Masters Thesis

Effects of resource availability on foraging trip duration in the silver bee, Habropoda miserabilis

Habitat fragmentation can have negative effects throughout an ecosystem, but its impact is dependent on the spatial scale at which community members respond to the environment. Because solitary bees are central-place foragers, their access to floral resources is constrained by their nest location. Therefore, if habitat fragmentation causes the distance between nest and resource patches to be larger than the spatial scale at which a bee species interacts with its environment, bee fitness may suffer. I used foraging trip duration as a measure of bee response to differences in levels of resource availability at various spatial scales to determine the foraging range of the silver bee, Habropoda miserabilis. I timed 260 foraging trips and mapped pollen availability in the silver bee's habitat.
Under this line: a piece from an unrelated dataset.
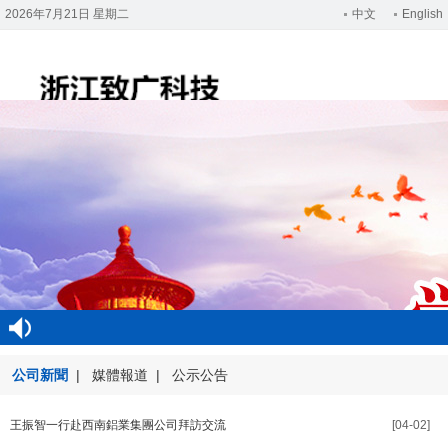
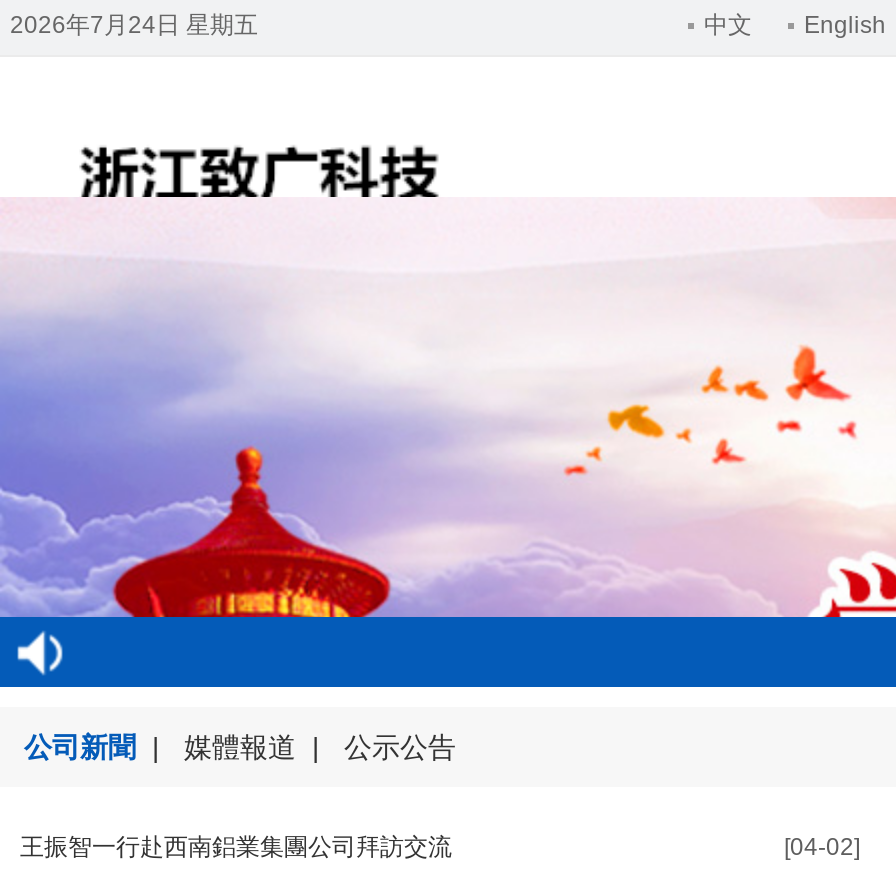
- 2026年7月21日 星期二
+ 2026年7月24日 星期五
The results suggest that the silver bee responds to its environment at a broad spatial scale. Several factors, including weather conditions and individual foraging ability, contribute to the complexity of the relationship between foraging trip duration and resource availability, but the silver bee seems to be unaffected by small-scale habitat variation. Because the silver bee can easily fly the width of its dune habitat, this bee may act as a "pollination bridge" between scattered patches of dune-mat vegetation, and is therefore critically important to the ecosystem's health, especially in light of increased habitat fragmentation inflicted on the dunes by invasive plant species.